One of the Algerian commanders, Mezzo Morto Hüseyin Pasha, then seized command and denounced the cowardice of the Dey, who had agreed to treat with the French.  He had him put to death and was acclaimed as his successor by the janissaries. Before long a red flag, raised from the heights of the Casbah, announced to Duquesne that combat was resumed.  The Algerians replied to the bombs hurled at their city by tying the French consul, Jean Le Vacher to the mouth of a cannon.  On 28 July pieces of his shattered limbs fell on the decks of the French vessels, along with those of other French prisoners blown to pieces.

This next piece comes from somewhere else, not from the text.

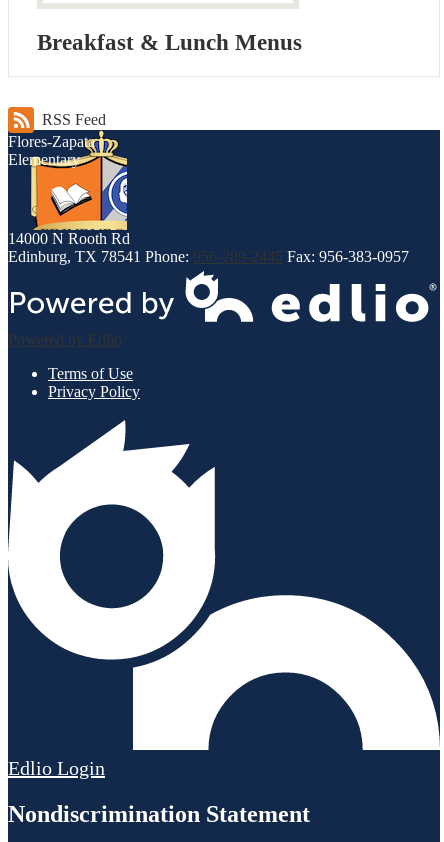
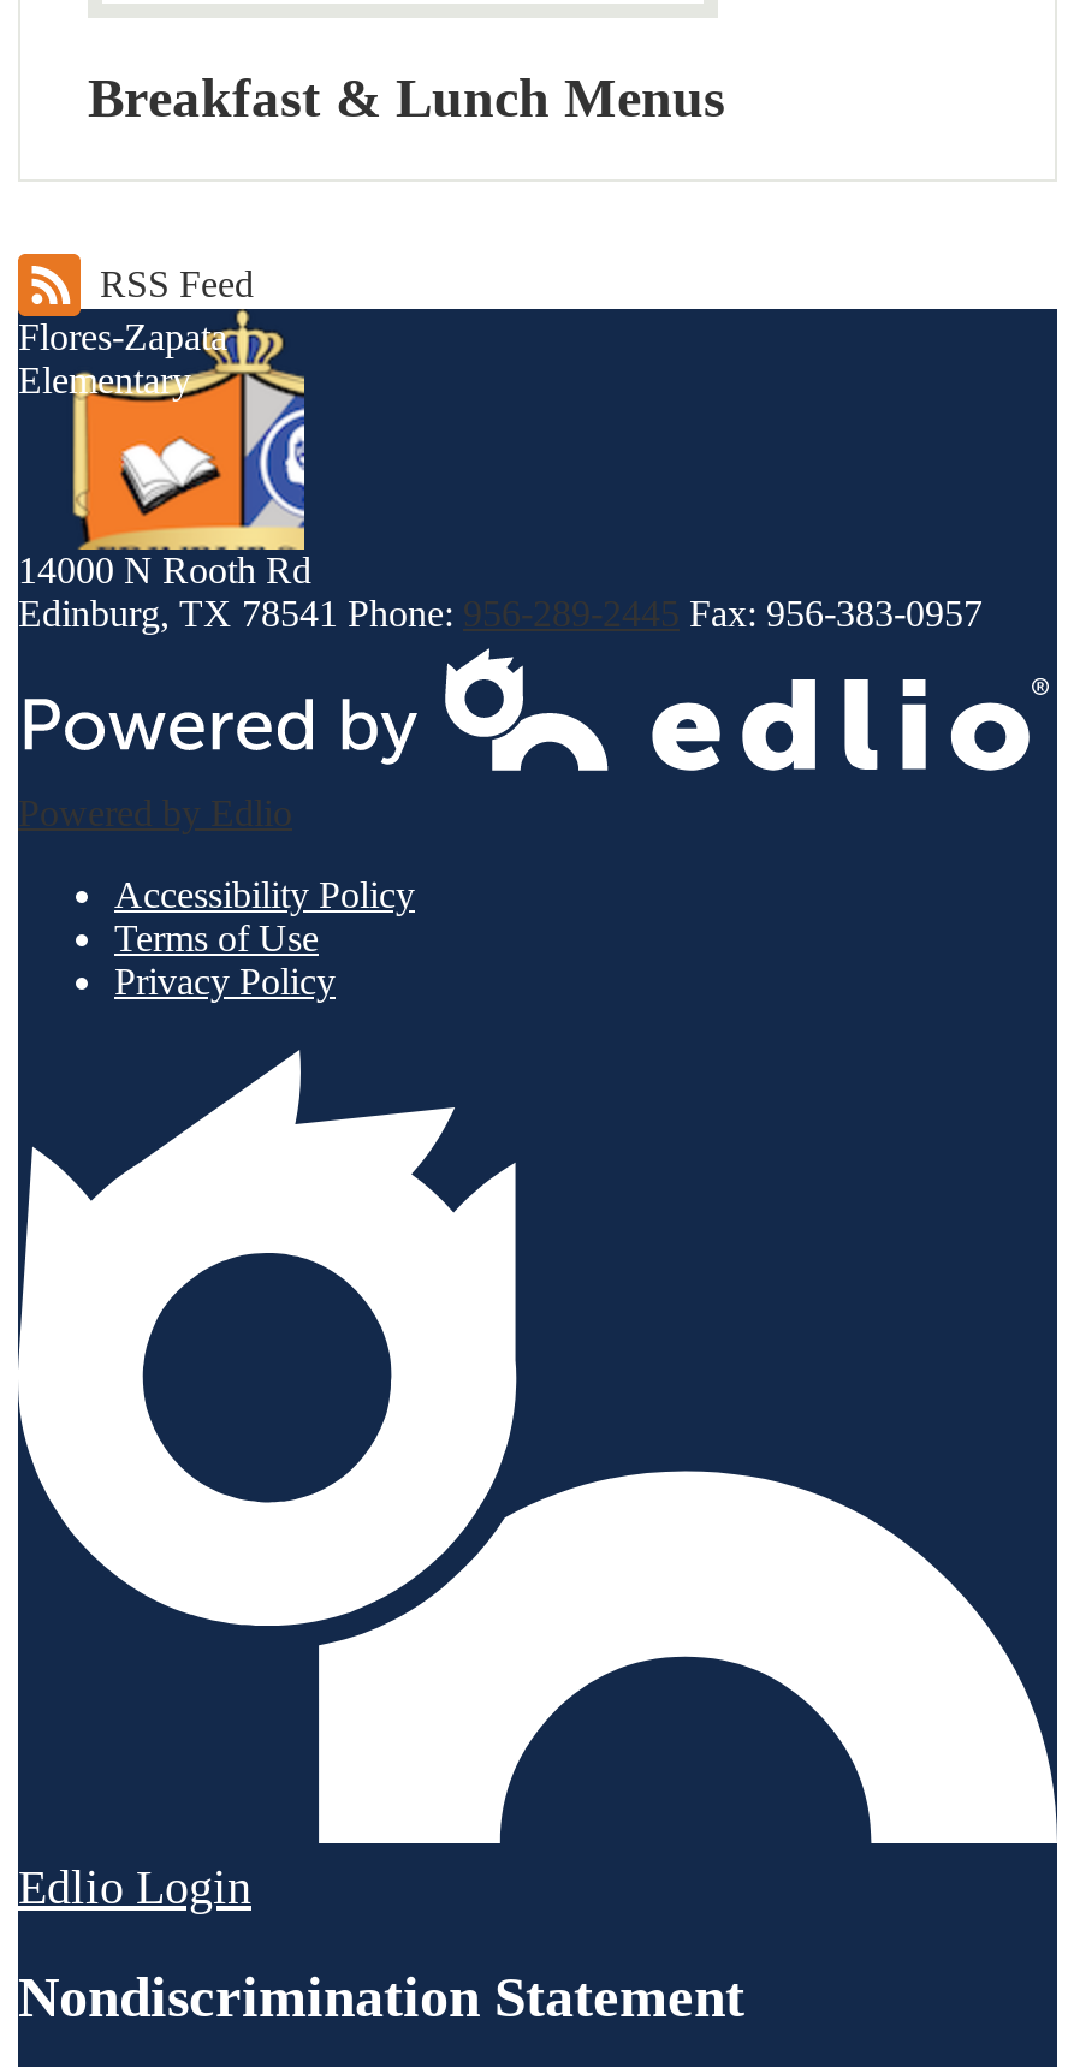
none -> [114,875,415,916] Accessibility Policy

Despite the fierce resistance of the Algerians, the city was engulfed by an enormous fire which consumed palaces, mosques, and many other buildings across the city; the wounded could not find any refuge; and ammunition ran low. Algiers would have been reduced to ruins had not Duquesne himself run out of  missiles.  The bombardment ended on 29 July.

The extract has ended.